Data supplied:
*** Block opens ***

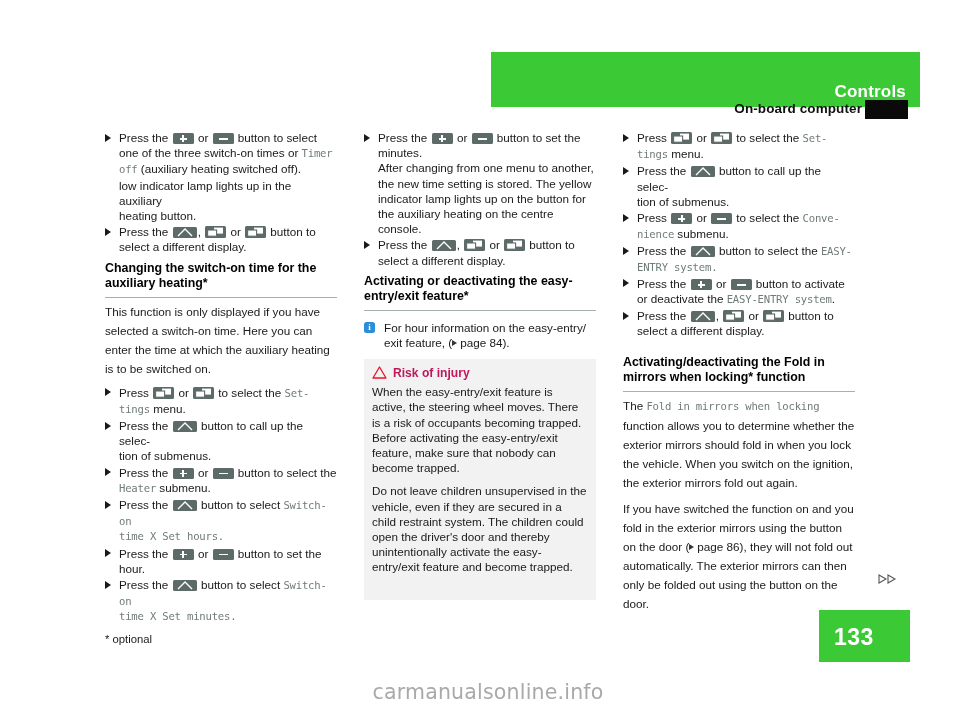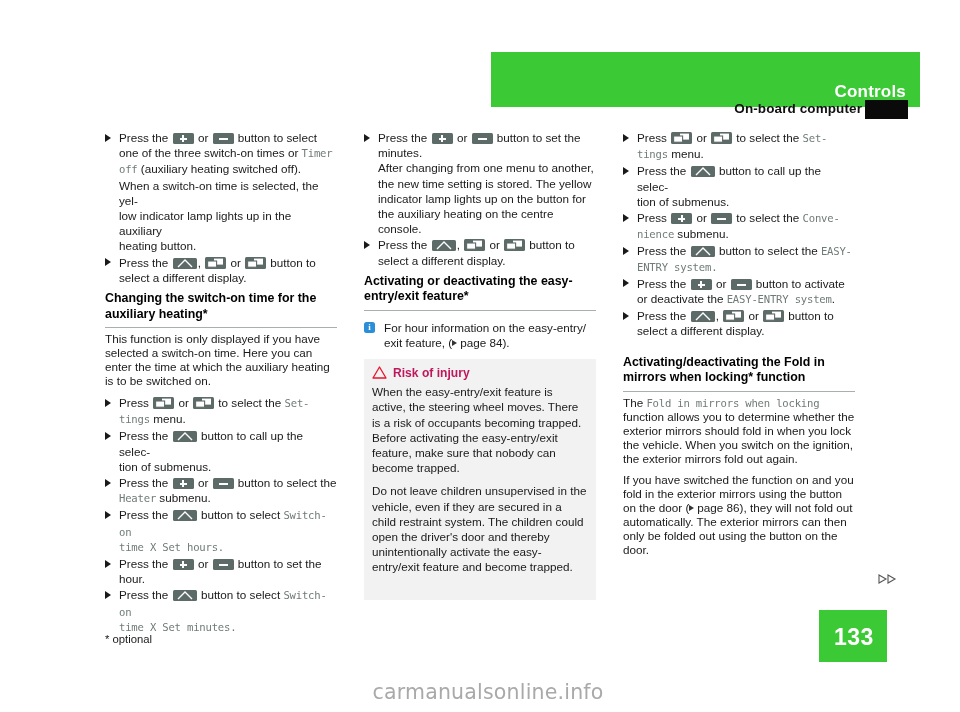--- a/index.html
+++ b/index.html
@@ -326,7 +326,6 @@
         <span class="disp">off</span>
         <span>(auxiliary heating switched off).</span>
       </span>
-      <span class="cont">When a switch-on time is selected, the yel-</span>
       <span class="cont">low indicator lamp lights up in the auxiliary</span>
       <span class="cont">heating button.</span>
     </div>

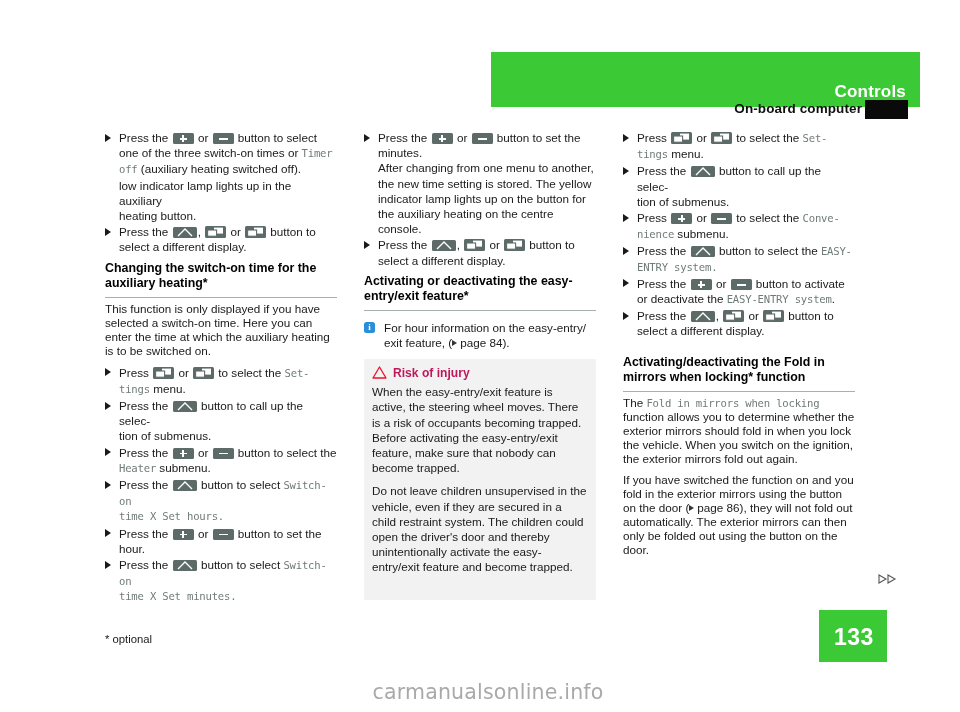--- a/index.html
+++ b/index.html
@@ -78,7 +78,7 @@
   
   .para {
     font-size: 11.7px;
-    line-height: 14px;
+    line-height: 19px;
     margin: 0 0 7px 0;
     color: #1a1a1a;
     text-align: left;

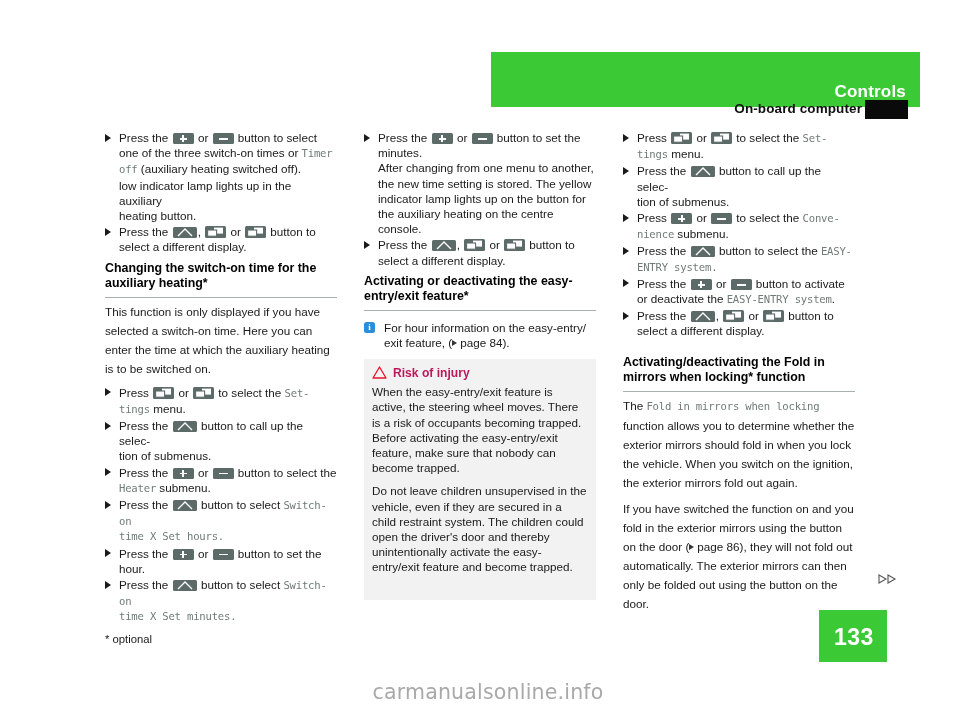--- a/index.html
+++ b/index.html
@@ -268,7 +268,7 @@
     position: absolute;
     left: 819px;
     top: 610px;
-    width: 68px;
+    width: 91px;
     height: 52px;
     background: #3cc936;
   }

*** Block closes ***

Your instructions:
Omit every picture, and please return the entries exactly from the first line through the line with "selected, the yel-</span>", both included.

Written answer:
--- a/index.html
+++ b/index.html
@@ -326,7 +326,6 @@
         <span class="disp">off</span>
         <span>(auxiliary heating switched off).</span>
       </span>
-      <span class="cont">When a switch-on time is selected, the yel-</span>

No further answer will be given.